Les cours du pétrole ont terminé en repli mercredi, la baisse des stocks américains ne suffisant pas à détourner les investisseurs de leurs inquiétudes concernant l'accord de réduction de la production de l'OPEP.

Mis à jour le 26 oct. 2016
AGENCE FRANCE-PRESSE

Le prix du baril de «light sweet crude» (WTI), référence américaine du brut, a perdu 78 cents à 49,18 dollars au New York Mercantile Exchange (Nymex) sur le contrat pour décembre.

À Londres, le cours du baril de Brent de la mer du Nord a reculé de 81 cents à 49,98 dollars sur le contrat pour décembre sur l'Intercontinental Exchange (ICE).

L'annonce d'une baisse inattendue de 600 000 barils des réserves commerciales américaines de brut, selon les données hebdomadaires du département de l'Énergie (DoE), n'a apporté qu'un soutien ponctuel aux prix.

«Ce n'est qu'une question de temps et le marché sait que les importations ont augmenté, mais qu'elles ne sont pas visibles dans ces chiffres», a expliqué Matt Smith de Clipperdata, jugeant que l'apparence favorable de ce rapport était un «faux-nez».

De fait, les statistiques publiées mercredi ne donnent une indication que pour la semaine précédente, s'achevant le 21 octobre.

Le DoE a par ailleurs fait état d'un recul de 2 millions de barils des stocks d'essence et de 3,4 millions de barils des produits distillés.

En revanche, selon ces chiffres, la production de brut aux États-Unis a de nouveau progressé, de 40 000 barils par jour, par rapport à la semaine précédente.

Dans ce contexte, les investisseurs sont revenus à leurs doutes grandissants concernant la décision annoncée fin septembre par l'Organisation des pays exportateurs de pétrole (OPEP) de réduire sa production.

«Ils continuent à se concentrer sur la rhétorique de l'OPEP et au détricotage de toute forme de cohésion entre eux», a estimé Matt Smith.

Avertissement russe

D'intenses tractations sont en cours entre les membres de l'OPEP pour répartir l'effort de réduction de l'offre avant une réunion fin novembre ayant l'objectif de finaliser cet accord.

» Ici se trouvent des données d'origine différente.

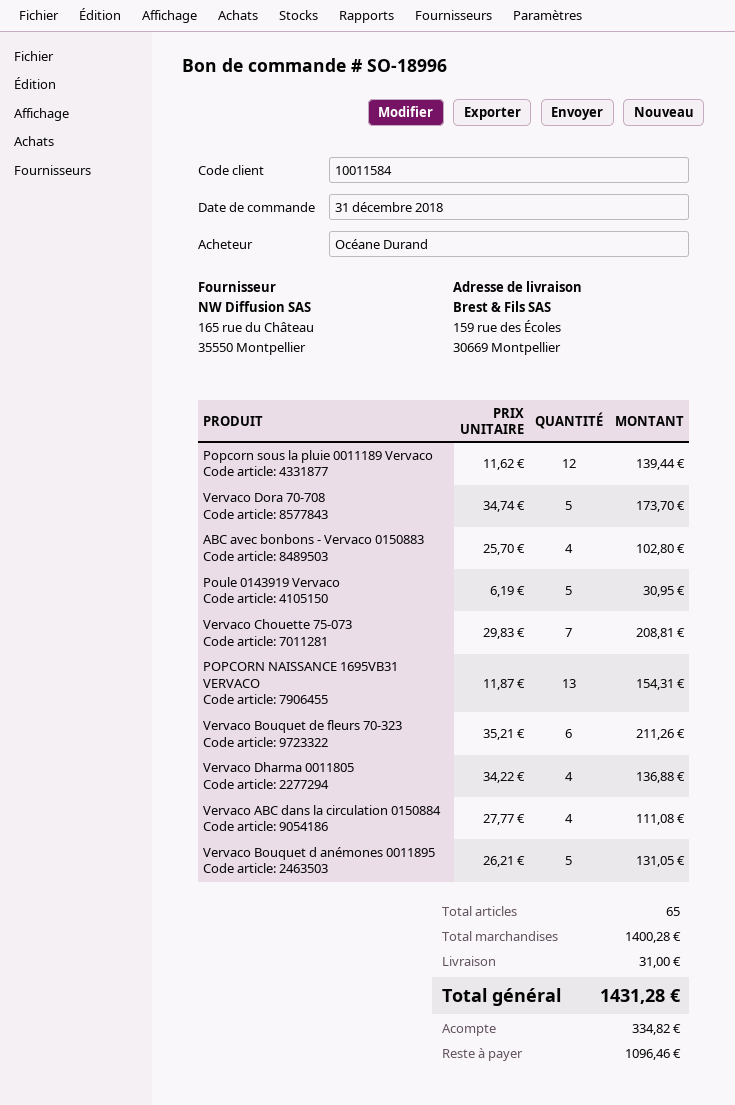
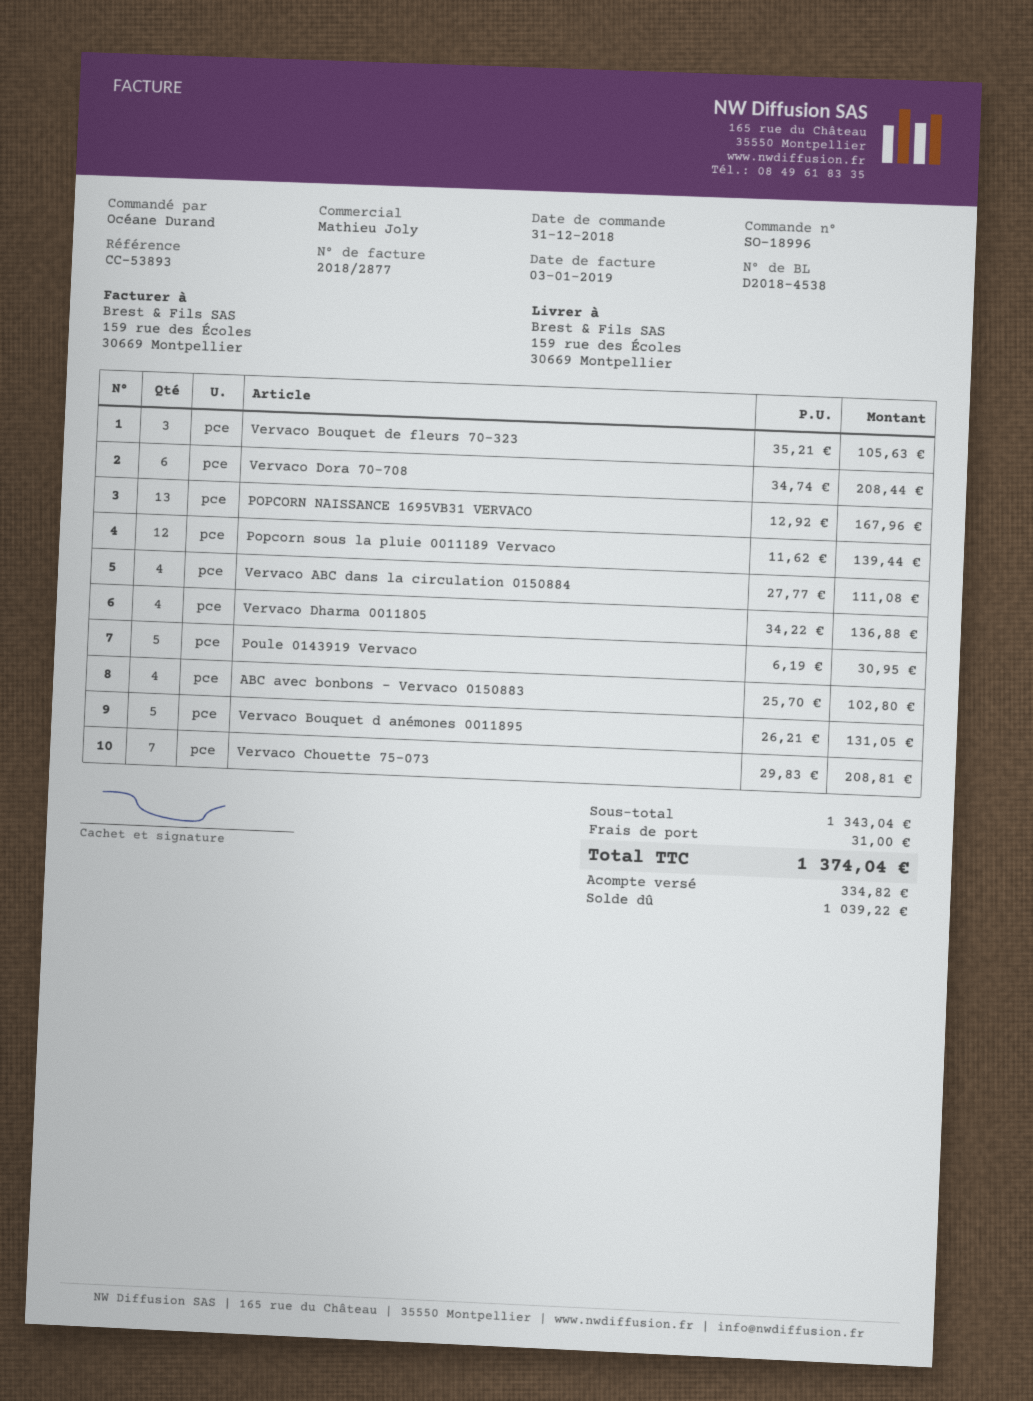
Vervaco Dora 70-708: 5 x 34.74 = 173.70 -> 6 x 34.74 = 208.44
POPCORN NAISSANCE 1695VB31 VERVACO: 13 x 11.87 = 154.31 -> 13 x 12.92 = 167.96
Vervaco Bouquet de fleurs 70-323: 6 x 35.21 = 211.26 -> 3 x 35.21 = 105.63
subtotal: 1400.28 -> 1343.04
total: 1431.28 -> 1374.04
balance: 1096.46 -> 1039.22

«L'Irak et la Russie sapent la confiance que le marché avait dans ce soi-disant accord», a indiqué John Kilduff, d'Again Capital.

L'Irak a, selon plusieurs analystes, demandé à être exempté de quota dimanche avant de concentrer ses critiques sur le niveau de production pris en compte pour établir ces mêmes quotas.

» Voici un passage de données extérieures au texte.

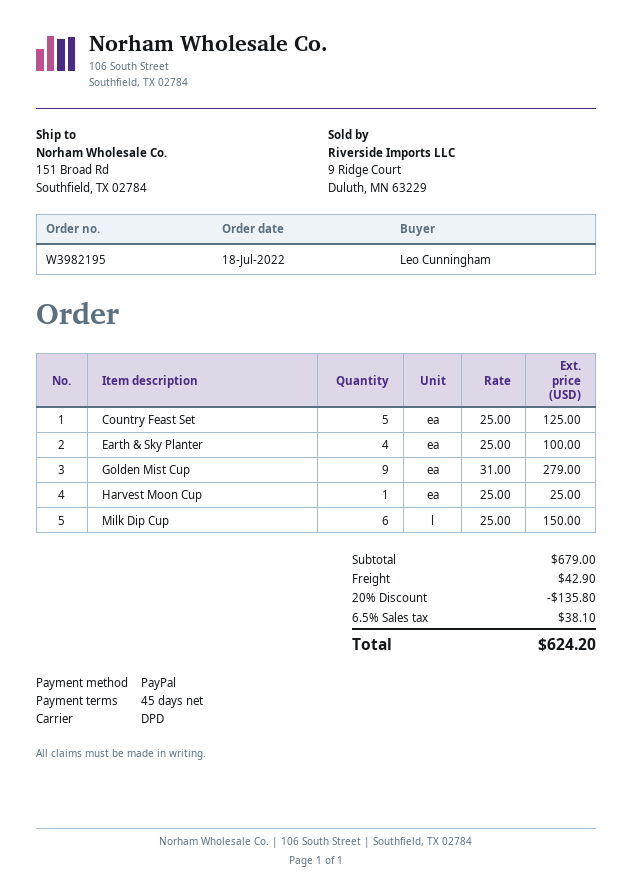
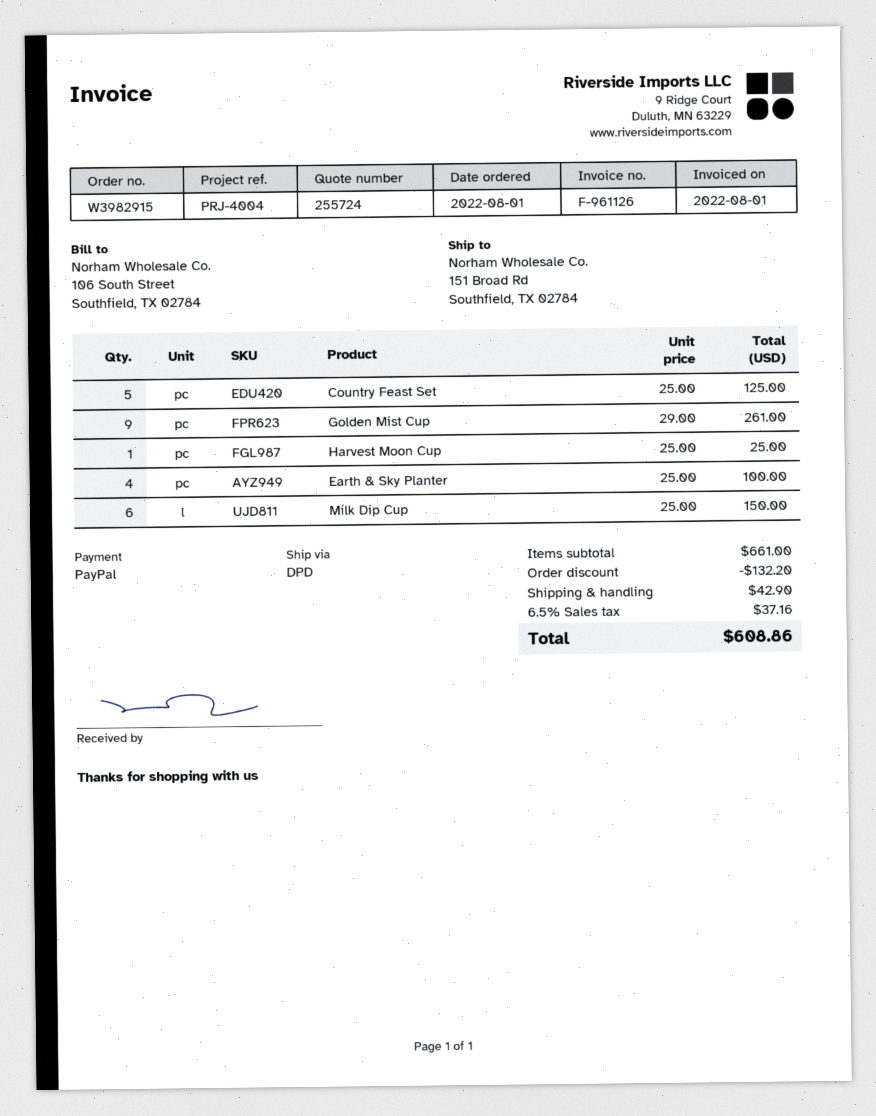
order number: W3982195 -> W3982915
order date: 2022-07-18 -> 2022-08-01
Golden Mist Cup: 9 x 31.00 = 279.00 -> 9 x 29.00 = 261.00
subtotal: 679.00 -> 661.00
discount: 135.80 -> 132.20
tax: 6.5% = 38.10 -> 6.5% = 37.16
total: 624.20 -> 608.86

Plusieurs pays réclament en effet que leurs propres chiffres de production soient retenus plutôt que les estimations secondaires du cartel, généralement plus faibles.

La Russie, important producteur non membre de l'OPEP, a quant à elle fait part de sa volonté de se joindre à un accord, mais ne cesse depuis de souffler le chaud et le froid.

Dernier rebondissement en date, «un officiel russe a indiqué qu'une réduction n'était «pas une option pour nous»», a rapporté Tim Evans de Citi dans une note.

«Il n'y aura pas de réduction volontaire de la production des pays non membres de l'OPEP», ont jugé les experts de Commerzbank dans une note.

La perspective d'une limitation de l'extraction de brut dans les principaux pays producteurs avait orienté les cours à la hausse depuis le début du mois d'octobre, car cela pourrait rééquilibrer un marché souffrant d'une surabondance de l'offre.